El Señor fortalece a su pueblo;
el Señor bendice a su pueblo con la paz.
Salmos 29:11
Es muy típico de la naturaleza humana dar por sentado la paz. Consideramos que es un estado natural, un derecho adquirido. Pensamos que lo anormal es el pleito y la guerra. Creemos que si todos nos ponemos de acuerdo podremos alcanzar la paz, porque ¿No es eso lo que todos queremos?
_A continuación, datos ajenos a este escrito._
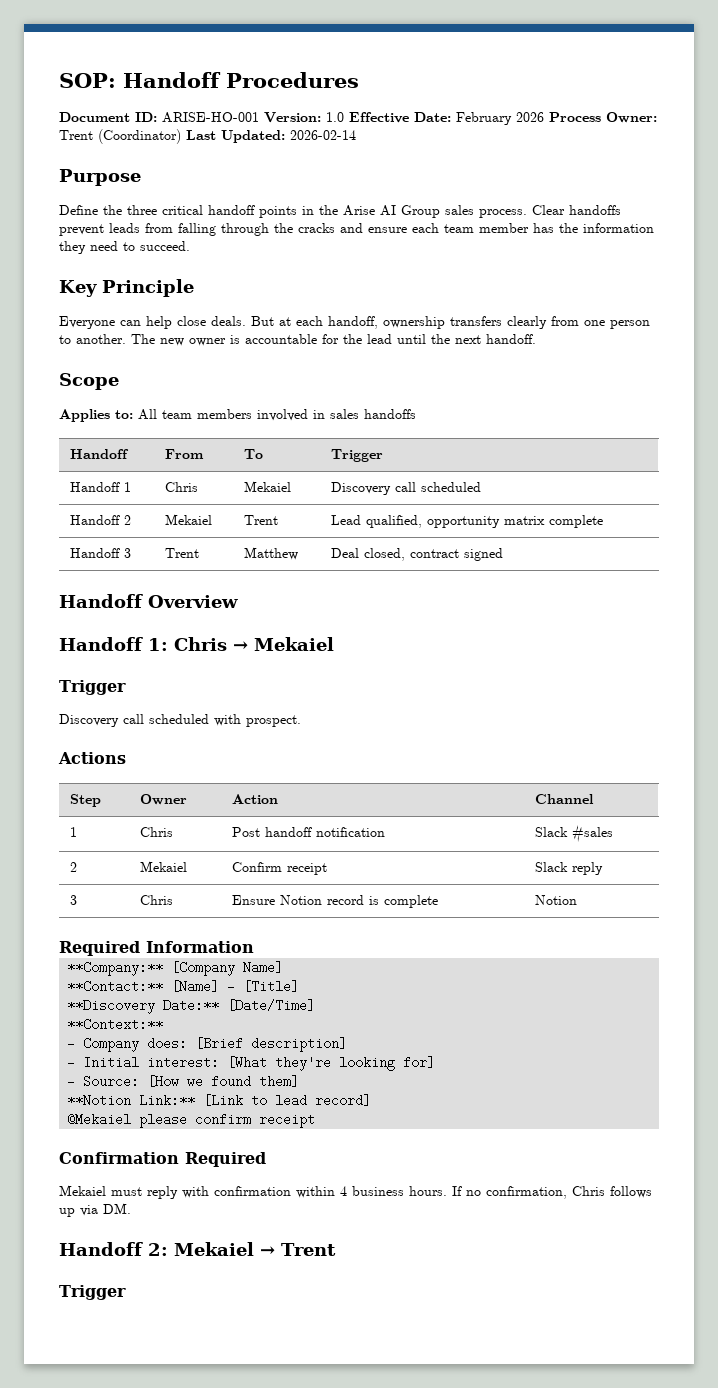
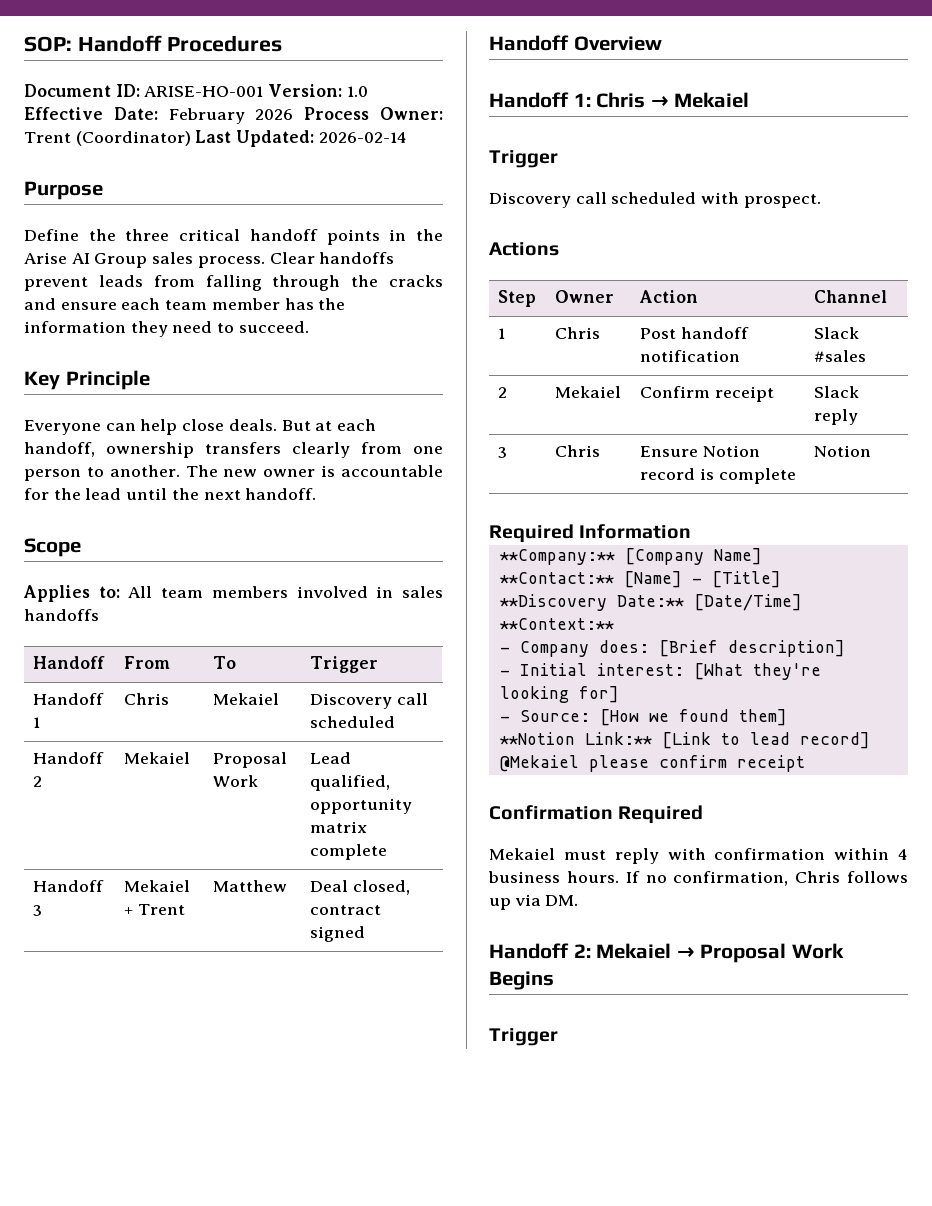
- Handoff 2 | Mekaiel | Trent | Lead qualified, opportunity matrix complete
+ Handoff 2 | Mekaiel | Proposal Work | Lead qualified, opportunity matrix complete
- Handoff 3 | Trent | Matthew | Deal closed, contract signed
+ Handoff 3 | Mekaiel + Trent | Matthew | Deal closed, contract signed
- Handoff 2: Mekaiel → Trent
+ Handoff 2: Mekaiel → Proposal Work Begins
Nada más alejado de la realidad. La historia nos indica que ha sido mayor el tiempo en que la humanidad se ha visto envuelta en pleitos y luchas que el tiempo en que ha disfrutado la paz. De hecho, por buscar la paz es que se han presentado muchos de los conflictos bélicos que han manchado nuestro pasado.
La palabra de Dios nos aclara que la paz es una bendición de parte de Dios. Esto tiene dos aplicaciones. La primera es que debemos estar sumamente agradecidos con Dios cuando estemos disfrutando la paz, porque por corta que ésta sea, viene de Dios como una bendición.
Segundo, saber que la paz viene de Dios nos ayuda a buscarla en el sitio adecuado, por los medios que Dios nos señala, lo cual nos garantiza el éxito de nuestra búsqueda.
¡Que Dios te bendiga con su paz! ¡Shalom!